Exporting the contents of a Blogger blog is easy: just click a button on the administrator’s site to download an XML file with a very complete representation of the blog contents and its configuration. But making use of this exported data for any other purpose than reimporting into Blogger is difficult, and may be the reason why the export functionality is called backup and not export. This is a bit sad but, with a bit of effort, one can extract the contents of the XML backup into a more manageable state.

In this post, I will describe the process I followed to turn the contents of a Blogger XML backup file into a collection of standalone .html pages, one per post, with Front Matter in them to describe their metadata.
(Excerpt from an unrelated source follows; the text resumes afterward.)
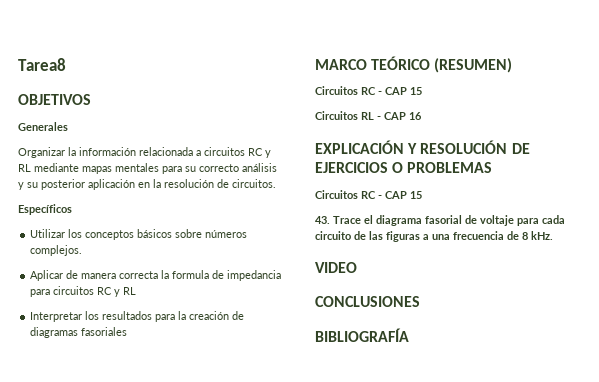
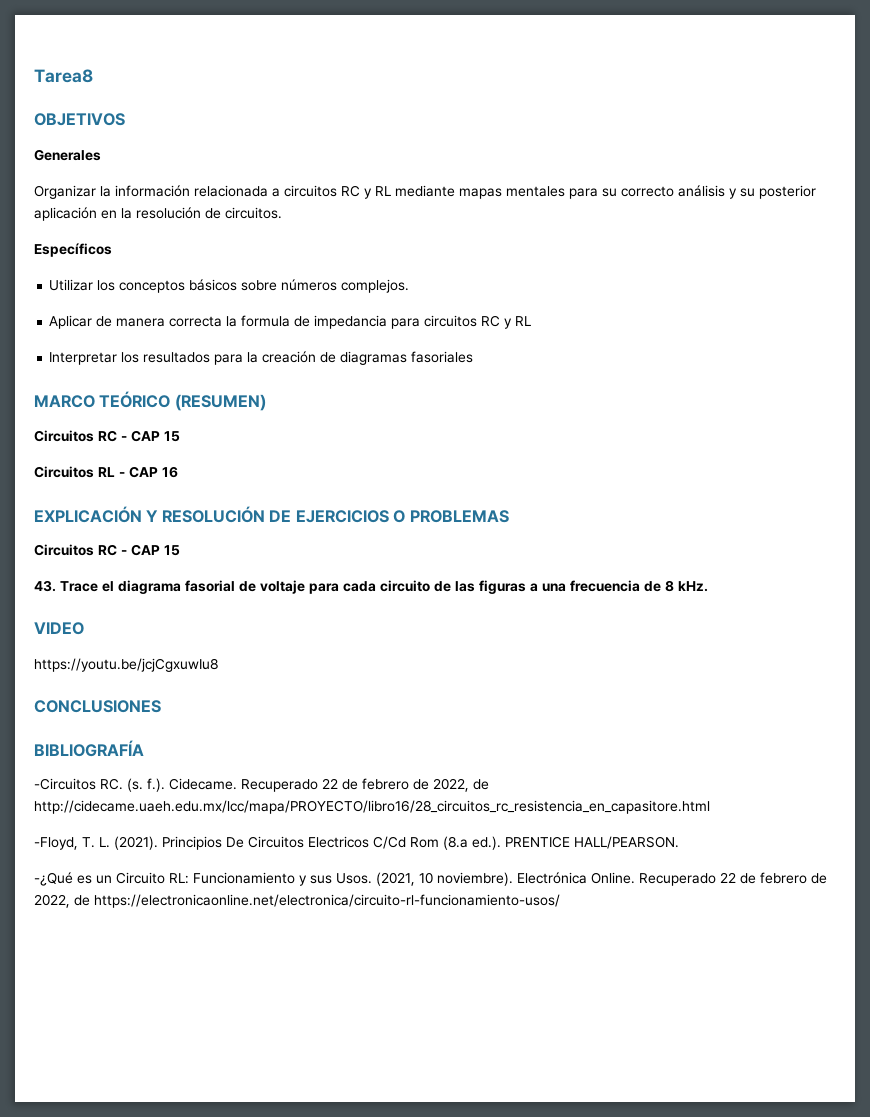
+ https://youtu.be/jcjCgxuwIu8
+ -Circuitos RC. (s. f.). Cidecame. Recuperado 22 de febrero de 2022, de http://cidecame.uaeh.edu.mx/lcc/mapa/PROYECTO/libro16/28_circuitos_rc_resistencia_en_capasitore.html
+ -Floyd, T. L. (2021). Principios De Circuitos Electricos C/Cd Rom (8.a ed.). PRENTICE HALL/PEARSON.
+ -¿Qué es un Circuito RL: Funcionamiento y sus Usos. (2021, 10 noviembre). Electrónica Online. Recuperado 22 de febrero de 2022, de https://electronicaonline.net/electronica/circuito-rl-funcionamiento-usos/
The results of the conversion can be directly served by Jekyll as a blog.

The conversion

Outline

The conversion process consists of three steps, which are necessary due to my use of XSLT:

  1. Take the Blogger XML file and process all posts within it. Output a single text file, with delimiters for each post, that contains the verbatim representation of each post’s HTML contents with Front Matter.

  2. With a simple script, chunk the contents of the text file to split them into independent posts.

  3. Optionally convert the individual posts from HTML to Markdown. I opted not to do this for now because maintaining the original HTML is good enough for an initial conversion. For this initial conversion, I’m happy enough to leave the original HTML in the Blogger posts untouched. This is suboptimal because the HTML generated by Blogger is not particularly nice—and even if you typed it directly, Blogger may have mangled it (particularly <pre> tags that had indentation). Conversion of the posts to Markdown would be desirable, but I did not do it: while the actual conversion is easy (see pandoc or html2text), polishing the resulting documents to be “clean” markup-wise would involve much more effort than I am willing to spend for now. I’ll probably convert select articles to Markdown at a later stage.

From Blogger XML to a text file with all posts

The Blogger XML export is an XML file that uses the Atom schema. The file includes a good representation of the whole blog, including the blog’s metadata, the blog’s templates, and the blog’s actual contents—posts and comments. For our purposes, we can ignore everything that is not a post.

To do the conversion, we rely on an XSLT stylesheet and on the small-ish xsltproc processor. The stylesheet will descend into all entries that match the post properties, collect their metadata as variables for latter formatting, and then write out the Front Matter for the post and the unquoted HTML contents.

Unfortunately, xsltproc has a limitation: it is an XSLT 1.0 processor so it does not have support for multi-file (chunked) output. As a result, we have to output everything as a single text document and then do separate post-processing. (I’m not sure this is completely true though: the DocBook XSL does chunking, and if I recall correctly does it just fine with xsltproc…)

To workaround this, each post in the output will be delimited by unique start/end strings. These strings will let us do post-processing later on to actually split the output into the final posts.

TODO

From the text file to individual HTML files per post

TODO

From HTML to Markdown

This is not an avenue I have pursued yet.